En los años posteriores al golpe, sobre todo en los setenta, recuerdo a Chile como una pesadilla. Una larga pesadilla. Además de atropellar las libertades, una dictadura tiene siempre algo muy grosero. Sus cabezas suelen ser tipos ordinarios, civiles y militares, que se manifiestan como se expresaron aquí tipos como Pinochet y el almirante Merino. Maniqueísmo a todo dar, además. Partidarios y enemigos. Patriotas y antipatriotas. Humanos y humanoides. Nada puede ser más parecido que un dictador a otro dictador. Justifican sus tropelías apelando siempre a un enemigo externo -sea la seguridad nacional, el imperialismo norteamericano o el comunismo internacional- y hacen creer a la gente que se vive en un permanente estado de guerra, donde ellos son el bando bueno y los opositores, el bando malo. Hay algo grotesco en toda dictadura.
La dictadura nos dividió, es claro, y todavía, aunque menos, nos continúan dividiendo. La muerte, la desaparición de personas, la tortura, el exilio, la persecución laboral: todo eso deja profundas y persistentes heridas en las personas y funestas huellas en una sociedad.
Difícil decir cuánto, pero el golpe y la dictadura están latentes y patentes en la vida de nuestro país y en nuestros habitantes. Las dictaduras marcan las sociedades a fuego y es muy difícil superar sus efectos perniciosos. Llevamos 42 años sin reemplazar la Constitución de la dictadura militar chilena. ¿No es eso demasiado tiempo? Las constituciones de las dictaduras no se reforman, se reemplazan.
Ni las personas ni las sociedades son muy proclives a aprender de las malas experiencias. Sin embargo, algo habremos aprendido, me imagino, al menos a darnos cuenta de que los conflictos políticos no se pueden estirar hasta el punto de poner en riesgo la democracia como forma de gobierno y los derechos fundamentales de las personas. Los conflictos son inseparables de la vida en común, pero hay que saber gestionarlos para que no se resuelvan en aplicación de la ley del más fuerte, y el más fuerte es siempre aquel que tiene las armas y el suficiente poder de fuego para desarmar o aniquilar a los demás. Hay que apartarse de la lógica del conflicto a cualquier precio, porque el precio que pagó Chile con 17 años de dictadura fue enorme. Enorme. Demasiado.

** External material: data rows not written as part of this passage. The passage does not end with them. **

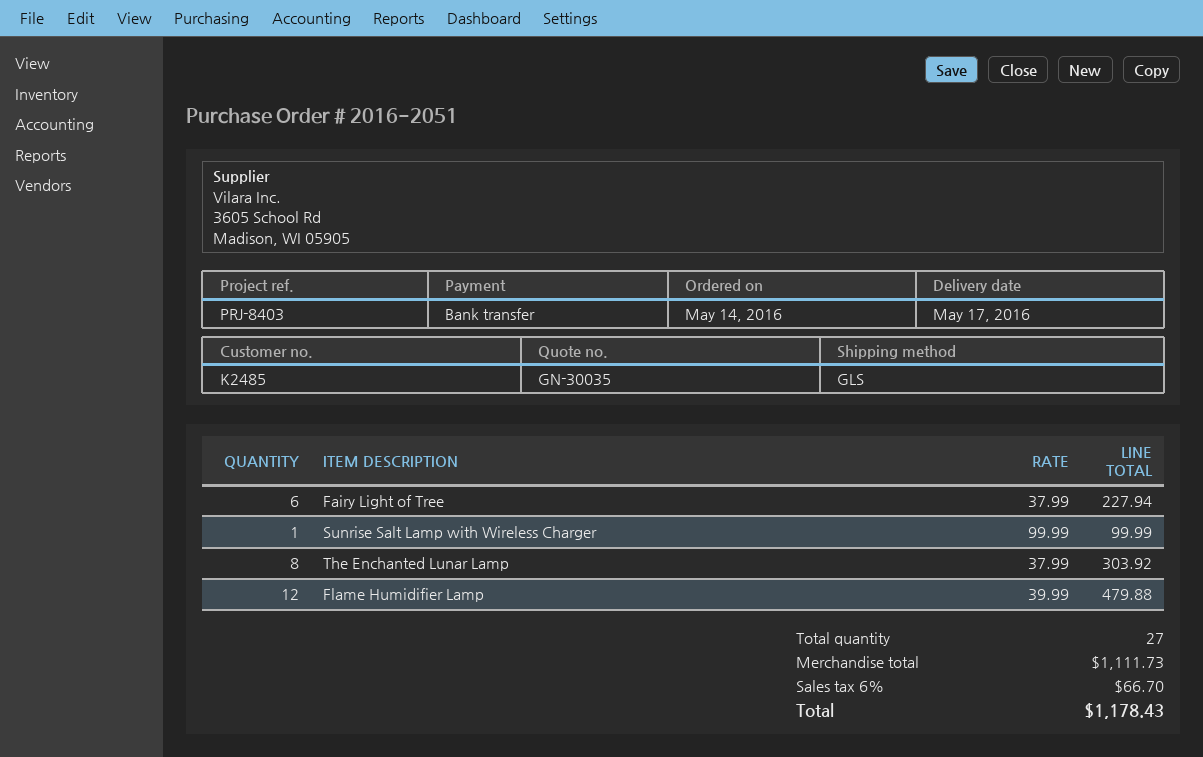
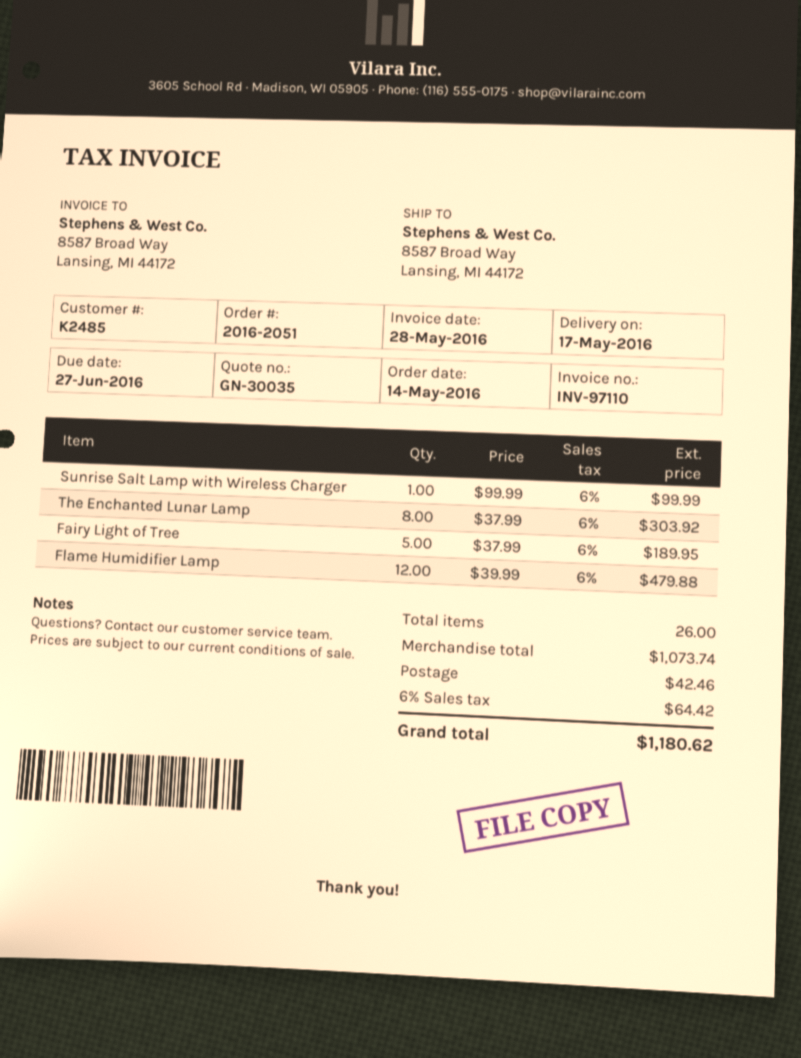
Fairy Light of Tree: 6 x 37.99 = 227.94 -> 5 x 37.99 = 189.95
total quantity: 27 -> 26
subtotal: 1111.73 -> 1073.74
shipping: none -> 42.46
tax: 6% = 66.70 -> 6% = 64.42
total: 1178.43 -> 1180.62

No tengo ya cursos universitarios a mi cargo, sin perjuicio de lo cual puedo dar una clase, aquí o allá, por invitación de otros profesores. Dedico mi tiempo a lo que más me gusta -leer y escribir- y a frecuentar el hipódromo viñamarino, aunque no ya con la pasión de otros tiempos. Veo cine también, como siempre, pero en las plataformas, porque la programación de nuestras salas de cine es canallesca.

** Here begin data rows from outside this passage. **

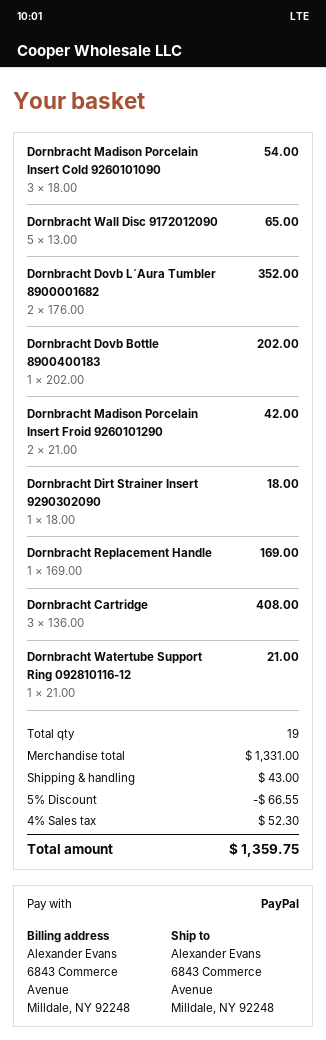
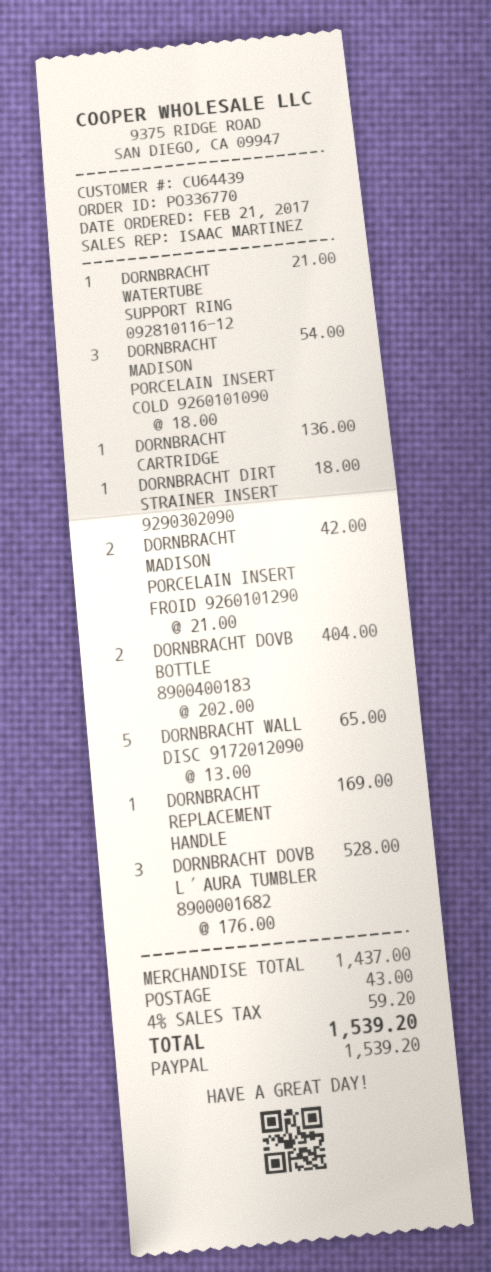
Dornbracht Dovb L´Aura Tumbler 8900001682: 2 x 176.00 = 352.00 -> 3 x 176.00 = 528.00
Dornbracht Dovb Bottle 8900400183: 1 x 202.00 = 202.00 -> 2 x 202.00 = 404.00
Dornbracht Cartridge: 3 x 136.00 = 408.00 -> 1 x 136.00 = 136.00
subtotal: 1331.00 -> 1437.00
discount: 5% = 66.55 -> none
tax: 4% = 52.30 -> 4% = 59.20
total: 1359.75 -> 1539.20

La política me ha interesado siempre como saber y no como una actividad a la que dedicarse. Sólo lo he hecho en dos ocasiones: en los años que durante el Gobierno de Ricardo Lagos fui asesor cultural de la Presidencia y en el año que pasé en la Convención Constitucional . No tengo madera de político activo ni tampoco las virtudes ni los defectos que se necesitan para desempeñarse en ese campo. La política es una antigua actividad humana que tiene que ver con el poder -con ganarlo, ejercerlo, conservarlo, incrementarlo y recuperarlo cuando se lo hubiere perdido- y debe ser que yo no tengo mucho sentido ni gusto por el poder.